剣で切り伏せたのではない。彼が用いたのは、相手が最も恐れる「家の没落」を心理的に植え付け、抵抗する戦意そのものを粉砕する技術だった。王家と繋がり、陰謀を巡らし失脚に追い込む。

ある者は自害し、ある者は国から出奔した。


ついには反抗した官僚の屋敷の広場には、誰一人として残された者はなく、ただリュカが優雅に茶を飲んでいる姿だけがあった。

「あいつは人間じゃない。笑いながら魂を狩る死神だ」

そう噂が広まった。

しかし、その粛清の直後、リュカは公爵家の代理人として王の御前に進み出て「王都の治安維持権」を求めたのだ。
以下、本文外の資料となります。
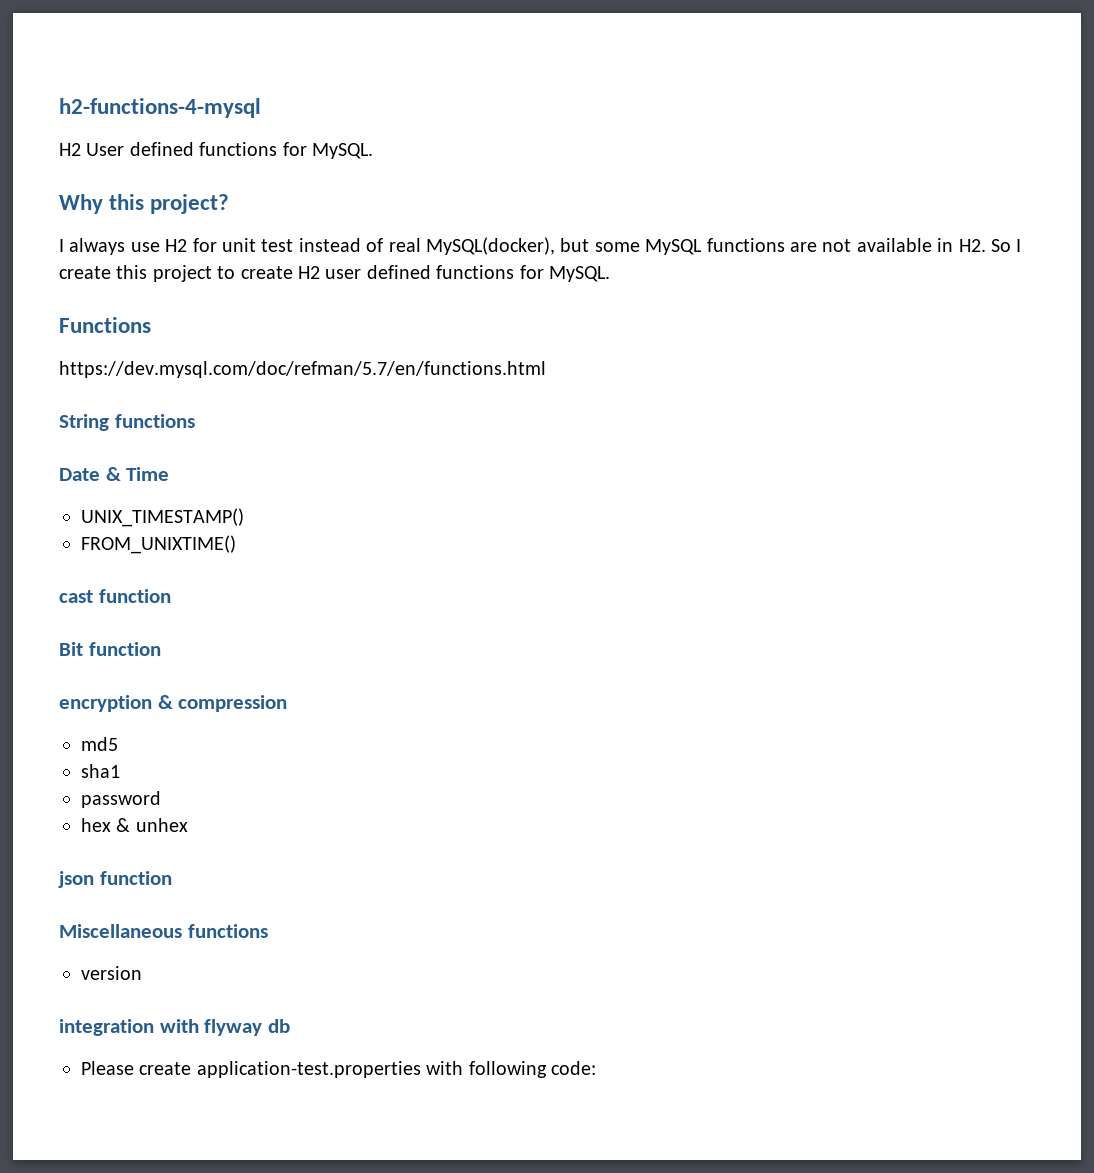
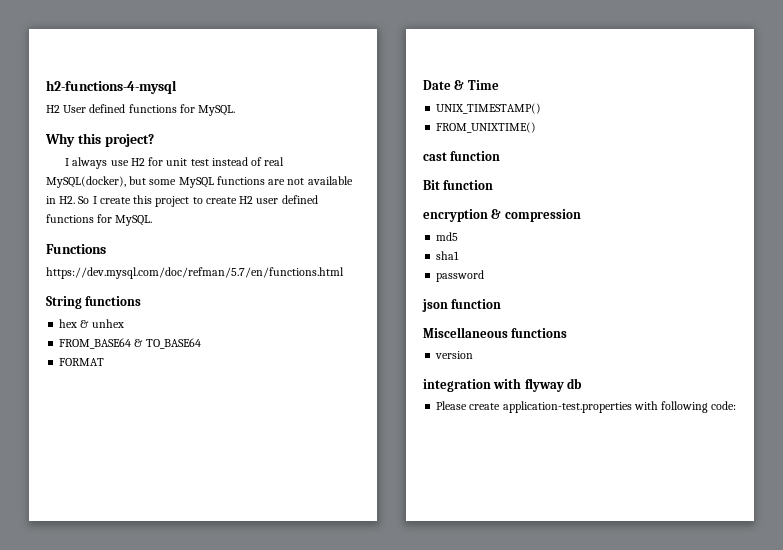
(195, 421) none -> [59,319,124,328] [59,338,201,349] [59,358,105,366] // hex & unhex // FROM_BASE64 & TO_BASE64 // FORMAT
[81,818,188,832] // hex & unhex -> (485, 276) none

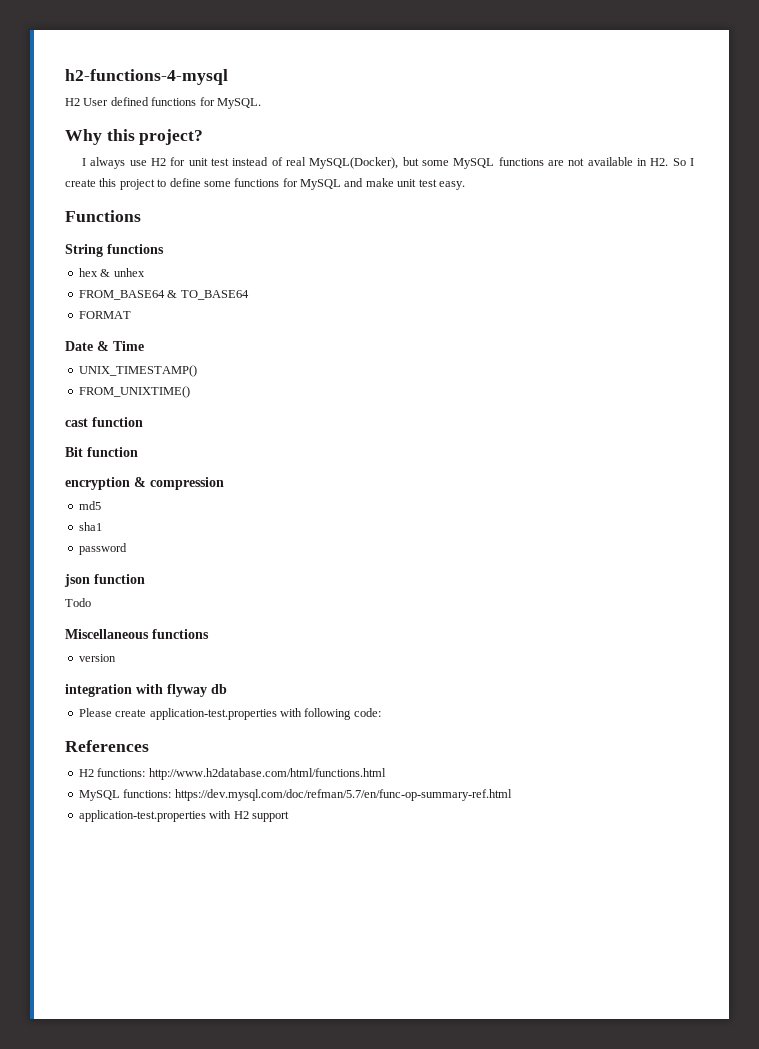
[46,176,126,188] MySQL(docker), -> [309,157,399,169] MySQL(Docker),
[205,195,318,204] [46,214,153,226] create H2 user defined functions for MySQL. -> [169,178,465,190] define some functions for MySQL and make unit test easy.
[46,267,344,279] // https://dev.mysql.com/doc/refman/5.7/en/functions.html -> (141, 216) none
(502, 304) none -> [65,598,91,607] // Todo
(737, 405) none -> [65,740,149,752] [78,768,386,780] [78,789,512,801] [78,810,289,822] // References // H2 functions: http://www.h2database.com/html/functions.html // MySQL functions: https://dev.mysql.com/doc/refman/5.7/en/func-op-summary-ref.html // application-test.properties with H2 support

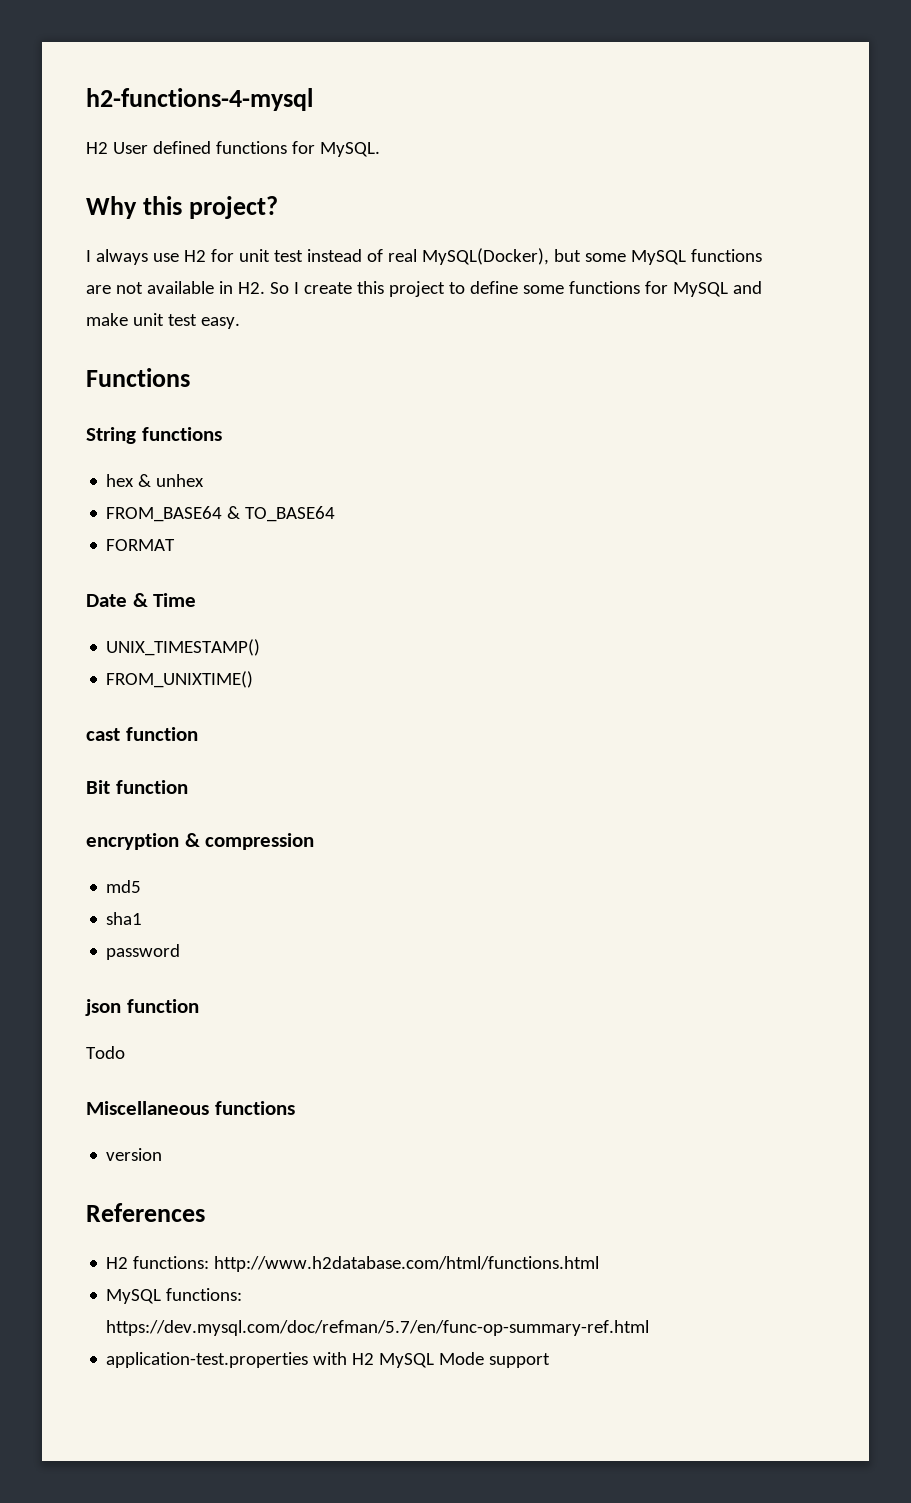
[65,684,227,697] [78,708,381,720] // integration with flyway db // Please create application-test.properties with following code: -> (163, 1154) none
(249, 815) none -> [379,1352,485,1368] MySQL Mode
王は、その血濡れた手の中に、リュカの内に秘められた「国への狂気」を見出した。

「あの時から、貴方は私を守るために、己のすべてを捨てて『汚名』を被った」

エレオノーラが静かに歩み寄り、リュカを柔らかく抱きしめる。

「世間が貴方を『悪』と呼ぶのは、貴方がそれだけ強く、彼らの安寧を脅かす毒を消し去っているからよ」

リュカは自嘲気味に笑った。

「悪か……。王が俺を重用するのは、俺が『王にとって都合の悪い人間を、合法的に排除できる唯一の道具』だからだよ。だが、エレオノーラ。俺は道具になるつもりはない」

「俺はただ、俺たちを泥に突き落としたこの王都を、俺たちの手で描き直したいだけだ。……例えそれが、王すらも裁きの対象にすることになったとしてもね」

エレオノーラは微笑み、腰の大剣の柄を握る。

「ええ。その時は私も一緒に地獄へ行きましょう。貴方の剣として」

二人の絆は、十五年前に交わした約束と、共にこれまで流した血によって結ばれていた。今や王都全体が彼らを敵視しているが、その牙は、国そのものを変えるほどの切っ先を研ぎ澄ましていた。